Itemized modification records:
-=-=-

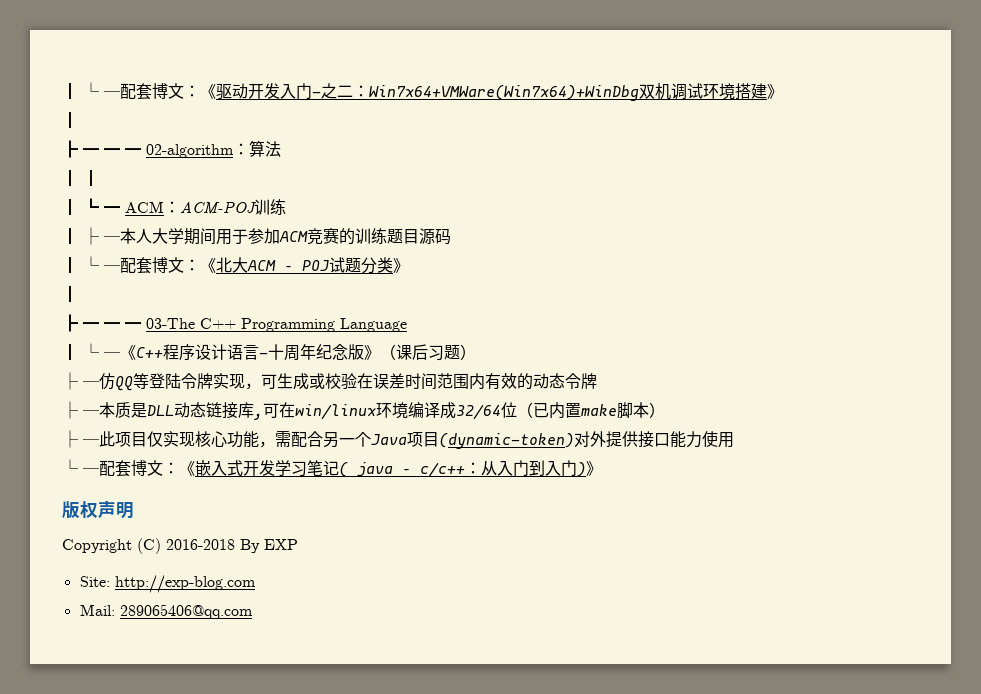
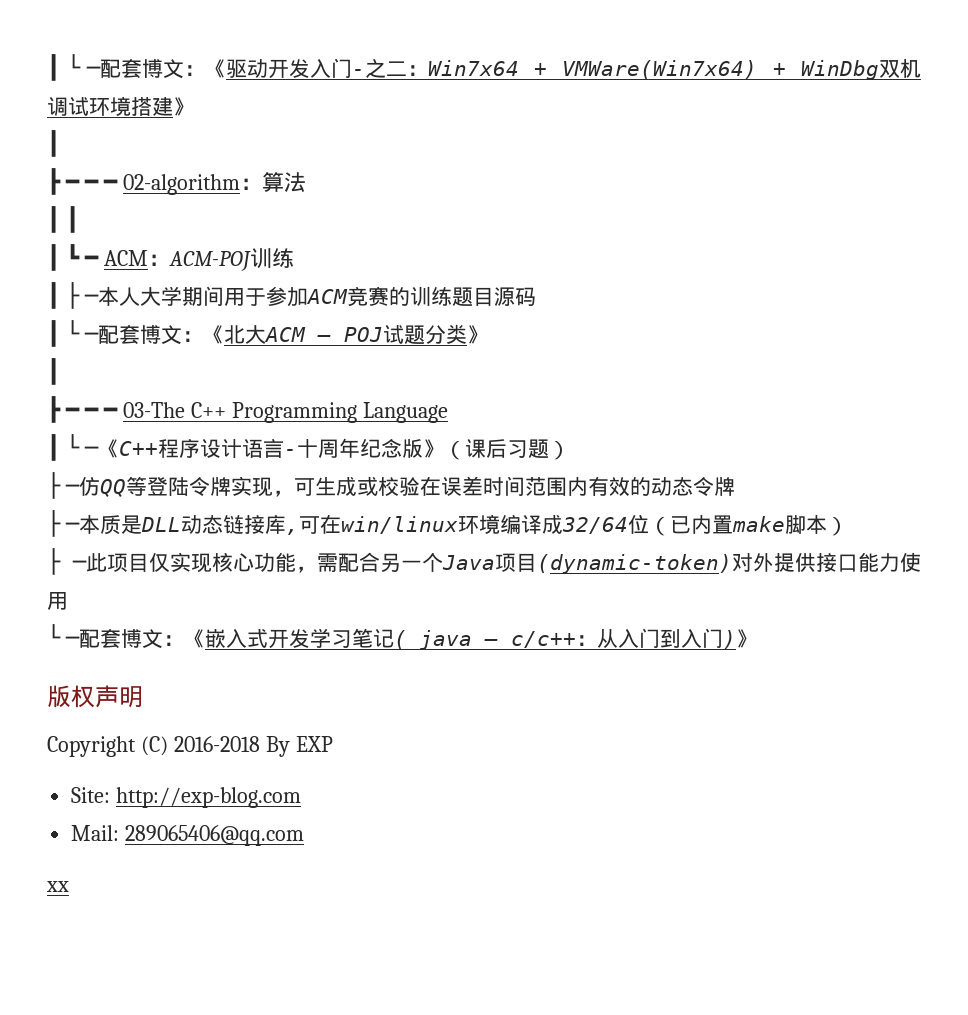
- ┃ └ ─配套博文：《驱动开发入门-之二：Win7x64+VMWare(Win7x64)+WinDbg双机调试环境搭建》
+ ┃ └ ─配套博文：《驱动开发入门-之二：Win7x64 + VMWare(Win7x64) + WinDbg双机调试环境搭建》
+ xx

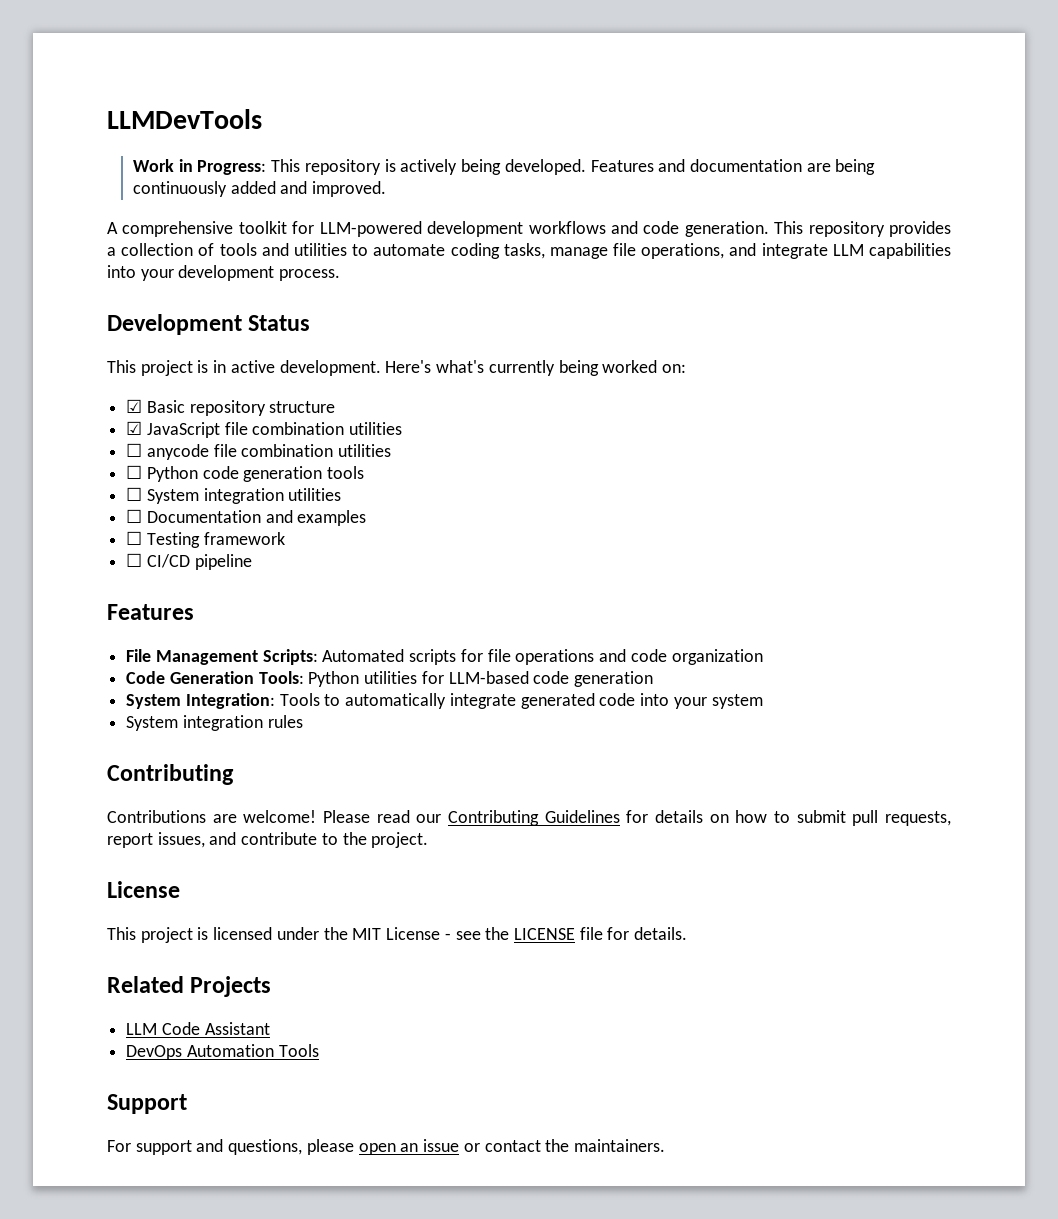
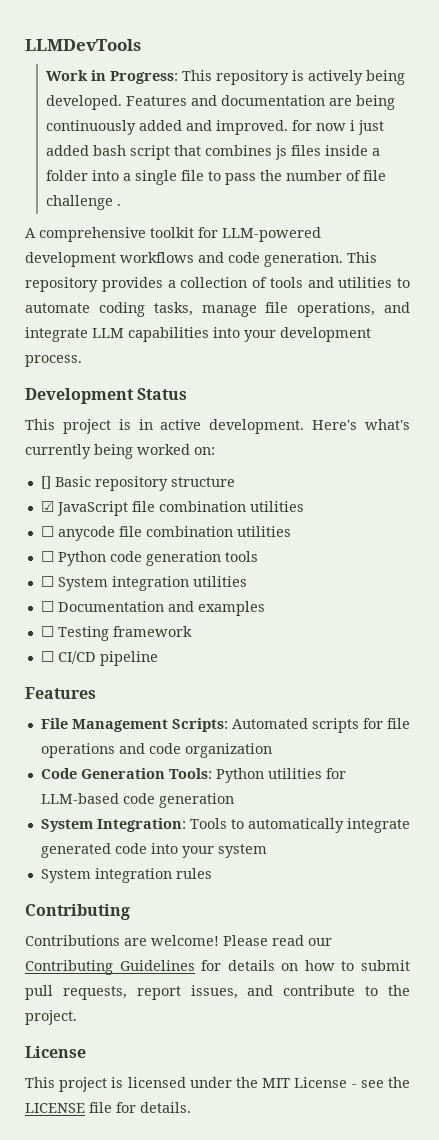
- Features and documentation are being continuously added and improved.
+ Features and documentation are being continuously added and improved. for now i just added bash script that combines js files inside a folder into a single file to pass the number of file challenge .
- ☑ Basic repository structure
+ [] Basic repository structure
- Related Projects
- LLM Code Assistant
- DevOps Automation Tools
- Support
- For support and questions, please open an issue or contact the maintainers.

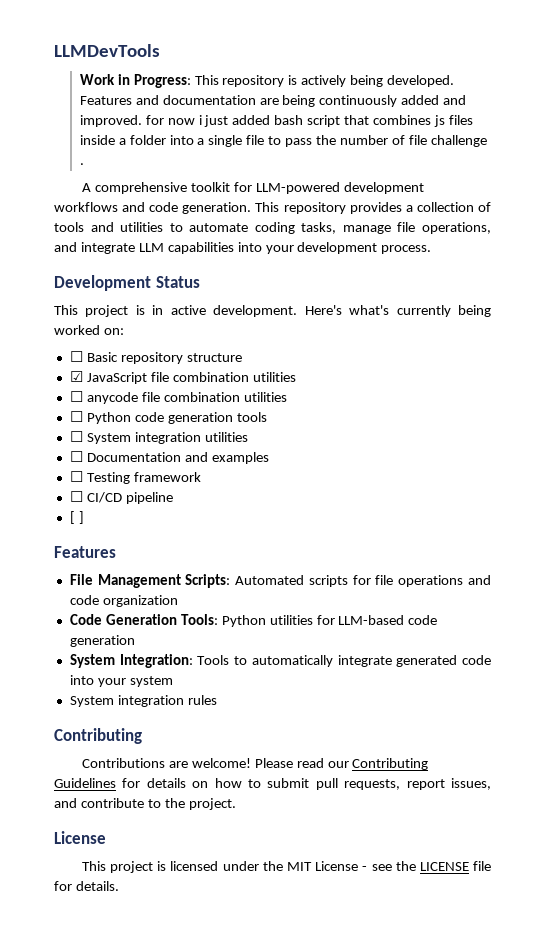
- [] Basic repository structure
+ ☐ Basic repository structure
+ [ ]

-=-=-

• [Exercise requirements]:
Copy task for the entries above: every line with the string "repository".

• [Exercise result]:
- ☑ Basic repository structure
+ [] Basic repository structure
- [] Basic repository structure
+ ☐ Basic repository structure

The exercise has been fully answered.